No Camboja, 200 mil vão às ruas exigir salários mais dignos

Depois dos operários chineses, na primavera, e de Bangladesh, no início do verão, são os trabalhadores do Camboja que se revoltam contra os baixos salários. Na quinta-feira (16), cerca de 200 mil trabalhadores do setor têxtil – mulheres, em sua maioria – suspenderam seu movimento após três dias de greve, em Phnom Penh e no interior. Causa dessa paralisação em massa: o magro reajuste do salário mínimo para os operários da indústria do vestuário e dos calçados, que em julho passou de US$ 50 para US$ 61 por mês (R$104).

Esse fraco aumento, decidido pelo governo e pelos industriais cambojanos, que temem a concorrência dos países vizinhos – Vietnã, Indonésia, Bangladesh – , indignou os sindicatos, que exigem US$ 93 por mês.

O movimento, que se deu de forma tranquila, deveria terminar no sábado, mas os grevistas ameaçaram prorrogá-lo durante um mês caso suas reivindicações não sejam satisfeitas. “Não estamos pedindo um salário mínimo, mas sim um mínimo para viver”, insistem Ath Thorn e Kong Athit, os dois líderes da Confederação Cambojana do Trabalho.

Suas reivindicações refletem as conclusões de um estudo publicado em fevereiro de 2009, em Phnom Penh, por um renomado economista, Kang Chandararot, diretor do Instituto Cambojano do Desenvolvimento. “São as horas extras que permitem aos operários do setor têxtil sobreviverem. Sem elas, os trabalhadores não poderiam ter um nível de vida básico. Sua sobrevivência está estreitamente associada à situação econômica”, explicou Chandararot. Disso concluiu que, para ser viável, o salário mínimo deveria ser elevado para US$ 90.

O Camboja foi duramente atingido pela crise internacional de 2008. As exportações do setor têxtil para os Estados Unidos e União Europeia, principais clientes do reino, caíram 23% em 2009. Mais de 90 fábricas, muitas vezes nas mãos de proprietários chineses ou taiwaneses, fecharam suas portas, deixando desempregados cerca de 60 mil operários (dos 345 mil desse setor). Apesar de os seis primeiros meses de 2010 terem mostrado sinais de recuperação (+7% nas exportações), ainda estão distantes do nível de três anos atrás. As horas extras, acima de tudo, não foram restabelecidas. Isso explica a participação maciça no movimento de greve dos últimos dias.
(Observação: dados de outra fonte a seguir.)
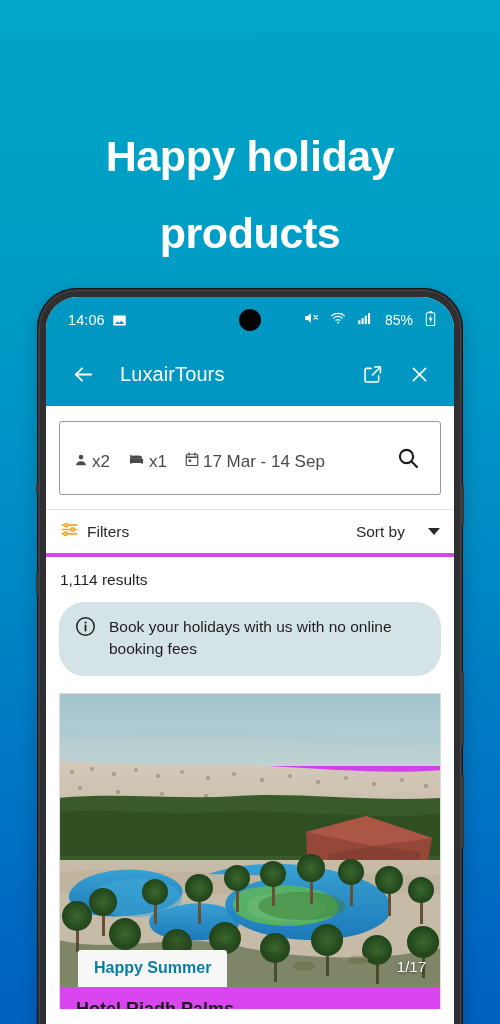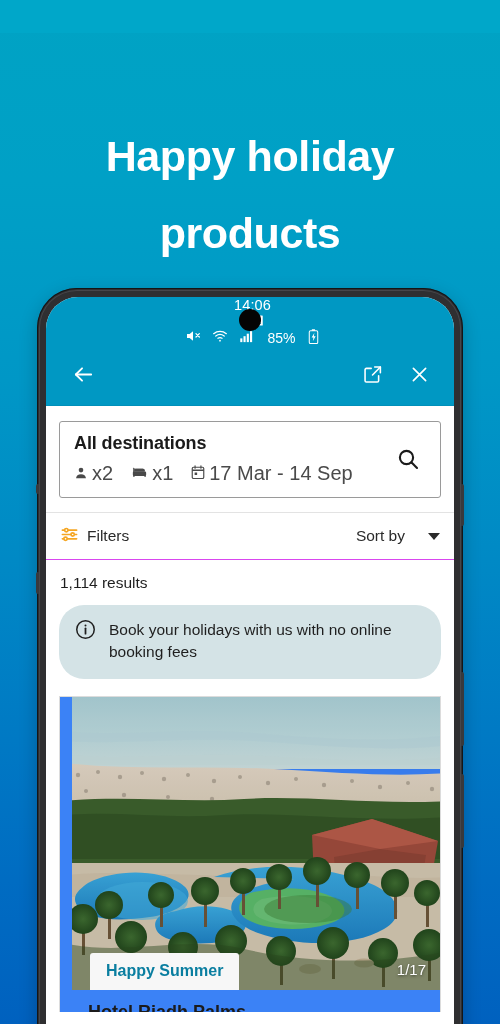--- a/index.html
+++ b/index.html
@@ -113,7 +113,6 @@
     align-items: center;
     padding: 0 17px 0 22px;
     color: #ffffff;
-    flex-direction: column;
   }
   #status-time {
     font-size: 14.5px;

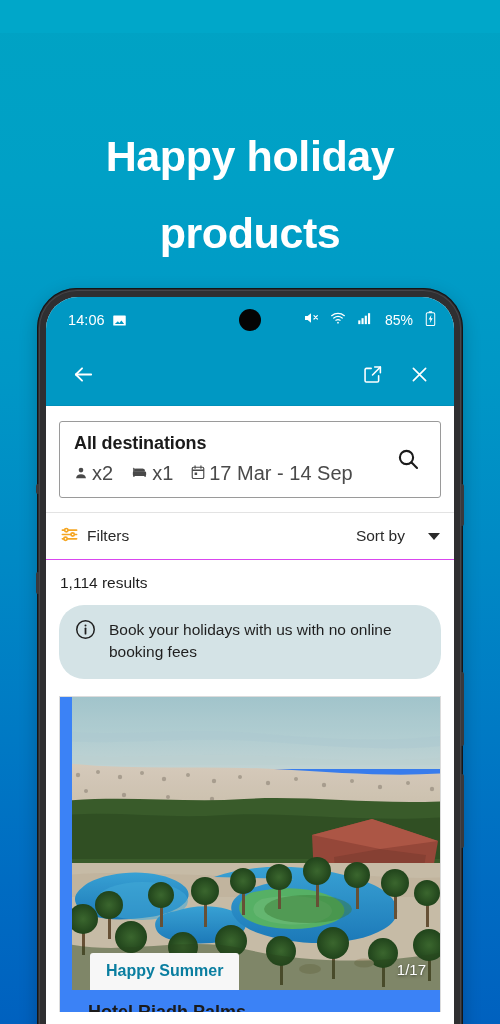--- a/index.html
+++ b/index.html
@@ -387,6 +387,7 @@
               <path d="M10.5 5.5L4 12l6.5 6.5"></path>
           </svg>
         </span>
+        <span id="app-title">LuxairTours</span>
         <span id="app-bar-spacer"></span>
         <span class="appbar-icon">
           <svg width="21" height="21" viewBox="0 0 24 24" fill="none" stroke="#ffffff" stroke-width="1.8" stroke-linecap="round" stroke-linejoin="round">

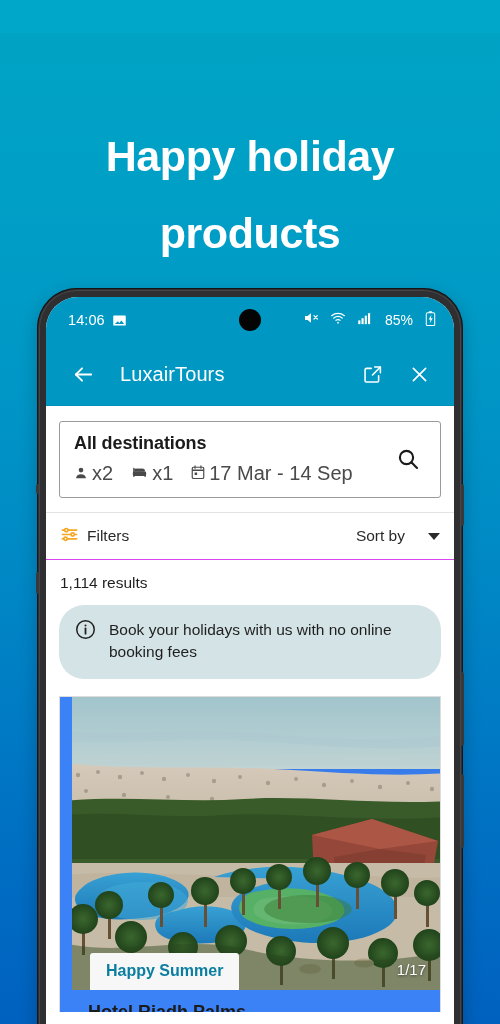--- a/index.html
+++ b/index.html
@@ -406,7 +406,6 @@
       <div id="search-wrap">
         <div id="search-box">
           <div id="search-texts">
-            <div id="search-title">All destinations</div>
             <div id="search-meta">
 
               <span class="meta-item">

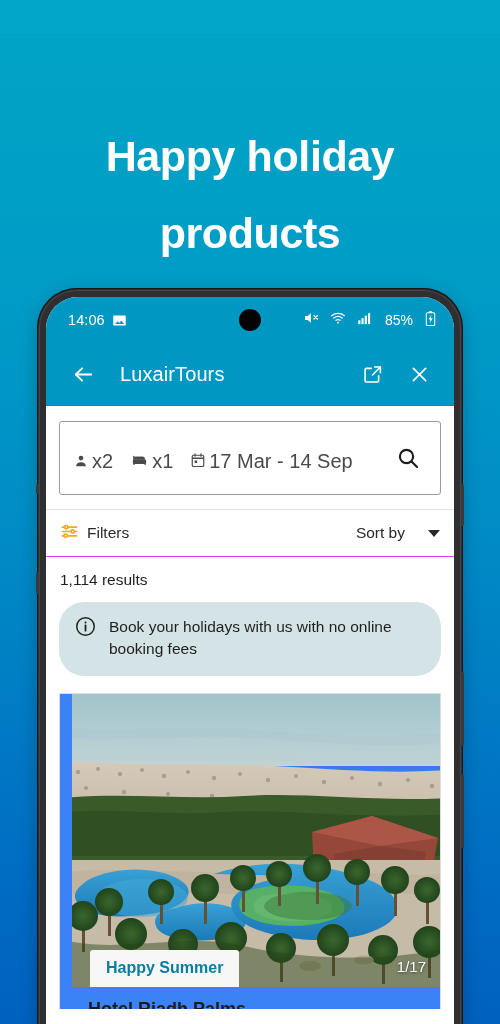--- a/index.html
+++ b/index.html
@@ -197,7 +197,7 @@
     display: flex;
     align-items: flex-end;
     color: #4a4a4a;
-    font-size: 20px;
+    font-size: 17px;
   }
   .meta-item {
     display: flex;

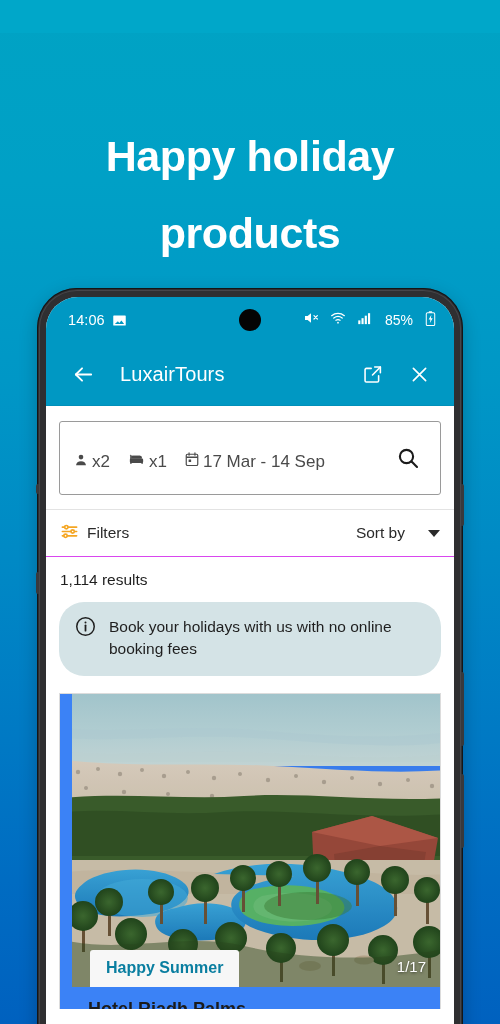--- a/index.html
+++ b/index.html
@@ -219,7 +219,7 @@
     margin-top: 14px;
     height: 48px;
     border-top: 1px solid #e3e3e3;
-    border-bottom: 1px solid #d946ef;
+    border-bottom: 4px solid #d946ef;
     display: flex;
     align-items: center;
     padding: 0 14px;

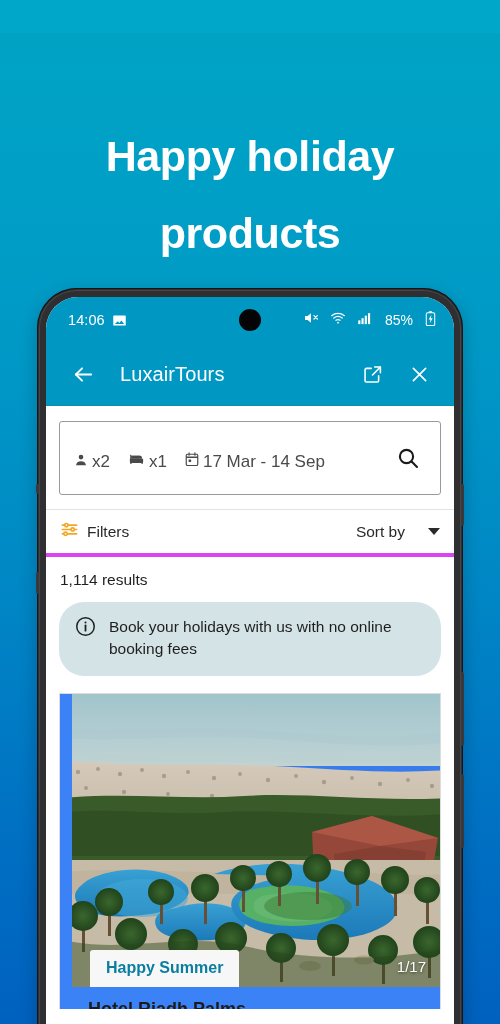--- a/index.html
+++ b/index.html
@@ -270,8 +270,7 @@
     margin: 17px 13px 0 13px;
     border: 1px solid #dcdcdc;
     border-bottom: none;
-    background: #3b82f6;
-    padding-left: 12px;
+    background: #d946ef;
   }
   #card-photo {
     position: relative;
Em junho, Bangladesh foi sacudida por uma revolta similar, com os operários do setor têxtil rejeitando os 32 euros de salário mensal que lhe foram concedidos (contra os 19 euros de até então). Um pouco antes, na China, foram os funcionários da Foxconn e da Honda que se revoltaram, desencadeando um movimento que só pararia com aumentos salariais de 30% a 60%.

“Pressão geral”

“Não se pode falar em contágio de um país para outro. No fim de 2007, já havia reivindicações salariais no Camboja. Se elas estão sendo retomadas hoje, após dois anos de calma relativa, é porque o pior da crise já passou, e as exportações foram retomadas”, ressalta Jean-Raphaël Chaponnière, economista da Agência Francesa de Desenvolvimento (AFD).

Uma opinião partilhada por François-Marie Grau, secretário-geral da Federação do Prêt-à-porter Feminino, em Paris. “O que está acontecendo no Camboja é sintomático de uma pressão geral por um aumento nos preços de fabricação em toda a Ásia. Como essa zona está tendo um forte crescimento, os operários fazem pressão sobre seus empregadores”, observa. Para ele, o consumidor francês ou europeu não sofrerá de falta de estoque. Em compensação, ele deve esperar por um aumento nos preços do vestuário. Ainda mais que o movimento de protestos observado na China, em Bangladesh e agora no Camboja, tem algumas chances de se estender para outros países asiáticos, observa Grau.